We have shown that the AS021 element may be one of the enhancers for specific expression in Satb2+ neurons in the developing pallium. Interestingly, the enhancer activity of AS021 appeared to be restricted to a subpopulation of early-born Satb2+ neurons located within deep layers of the cerebral cortex, and was not observed in superficial layers. In addition, we described AS021-driven expression within commissural neurons projecting through the ventral domain of the corpus callosum. These results suggest that AS021 serves as a distal enhancer for Satb2 transcription in early-born neurons.

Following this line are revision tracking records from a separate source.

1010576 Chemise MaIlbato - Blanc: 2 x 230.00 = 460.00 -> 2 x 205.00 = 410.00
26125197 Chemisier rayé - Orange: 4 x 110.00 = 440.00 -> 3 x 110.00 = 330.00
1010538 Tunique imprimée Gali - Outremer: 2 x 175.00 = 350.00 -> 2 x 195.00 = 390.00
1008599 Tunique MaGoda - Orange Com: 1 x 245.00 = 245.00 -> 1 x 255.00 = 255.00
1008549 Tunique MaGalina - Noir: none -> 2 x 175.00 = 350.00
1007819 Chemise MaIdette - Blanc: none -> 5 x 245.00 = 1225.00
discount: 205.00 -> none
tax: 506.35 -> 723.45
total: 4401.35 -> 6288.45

In that case, we can speculate that there may be differential regulation of Satb2 expression between the deep and superficial layers. This is the first study in which the enhancer function of a CNE was precisely analyzed from a neurobiological point of view using a multi-disciplinary approach involving bioinformatics, mouse genetics, and developmental neurobiology. This study also provides a milestone for discussion about the involvement of SINEs in the generation of new gene expression networks through shared binding sites for particular transcription factors.
Materials and Methods
Mouse strains of B6C3F1, C57BL/6 and ICR used in this study were purchased from Sankyo Laboratory Service Corporation (Tokyo, Japan). This study was approved by the Ethics Committee of Tokyo Institute of Technology.

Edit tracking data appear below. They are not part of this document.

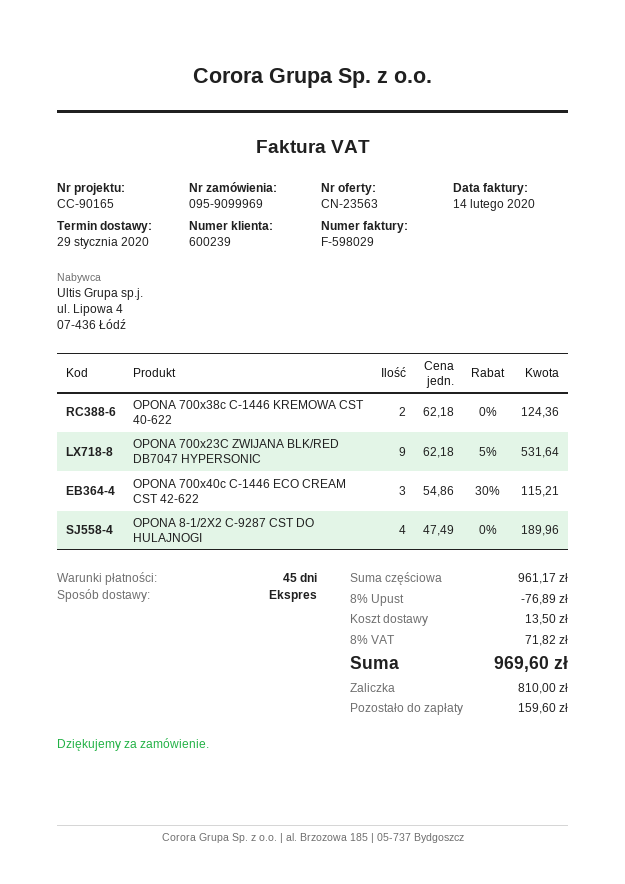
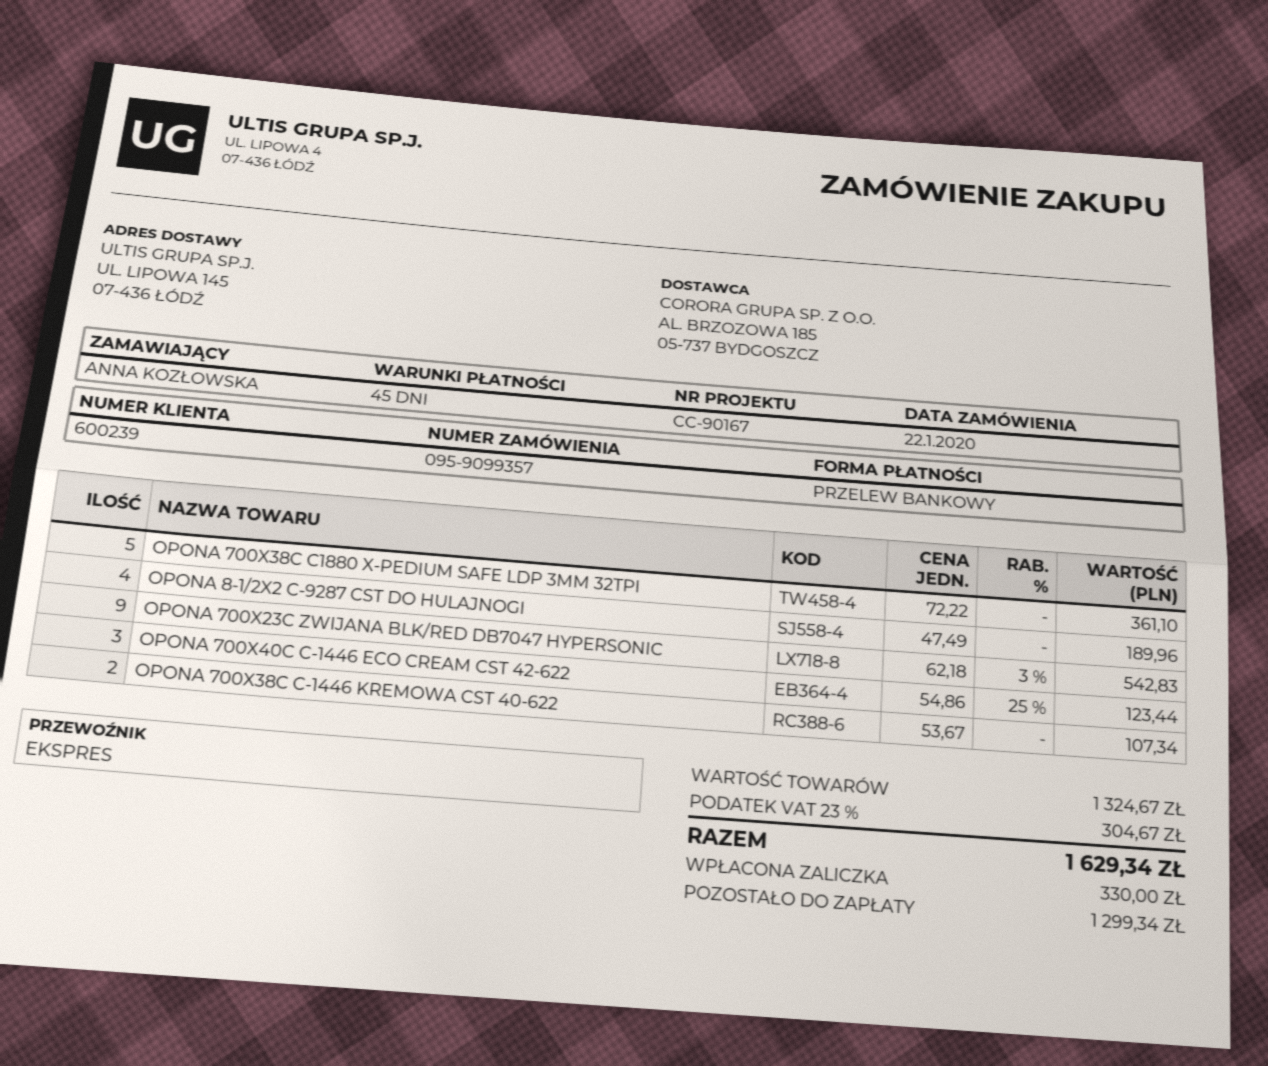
order number: 095-9099969 -> 095-9099357
reference: CC-90165 -> CC-90167
OPONA 700x38c C-1446 KREMOWA CST 40-622: 2 x 62.18 = 124.36 -> 2 x 53.67 = 107.34
OPONA 700x23C ZWIJANA BLK/RED DB7047 HYPERSONIC: 9 x 62.18 - 5% = 531.64 -> 9 x 62.18 - 3% = 542.83
OPONA 700x40c C-1446 ECO CREAM CST 42-622: 3 x 54.86 - 30% = 115.21 -> 3 x 54.86 - 25% = 123.44
OPONA 700X38C C1880 X-PEDIUM SAFE LDP 3MM 32TPI: none -> 5 x 72.22 = 361.10
subtotal: 961.17 -> 1324.67
discount: 8% = 76.89 -> none
shipping: 13.50 -> none
tax: 8% = 71.82 -> 23% = 304.67
total: 969.60 -> 1629.34
deposit: 810.00 -> 330.00
balance: 159.60 -> 1299.34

Mouse transgenic enhancer assay and in toto X-Gal staining
The DNA fragment of the AS021 locus was amplified by PCR from MCH mouse genomic DNA  and subcloned into the HSF51 vector containing the mouse hsp68 promoter and the bacterial lacZ reporter gene (Figure S2; ). The construct was linearized with ScaI and used for subsequent microinjection experiments as described . Transgene expression of the AS021-HSF51 was determined in F2 embryos by X-Gal staining as described . Genotyping was performed by PCR using genomic DNA samples extracted from yolk sacs of embryos . After X-Gal staining, transgenic embryos at E11.5–15.5 were fixed in Bouin's solution. The fixed embryos were embedded in paraffin for sectioning. After sectioning, tissues were counterstained with eosin and Kernechtrot (Nuclear Fast Red) solution.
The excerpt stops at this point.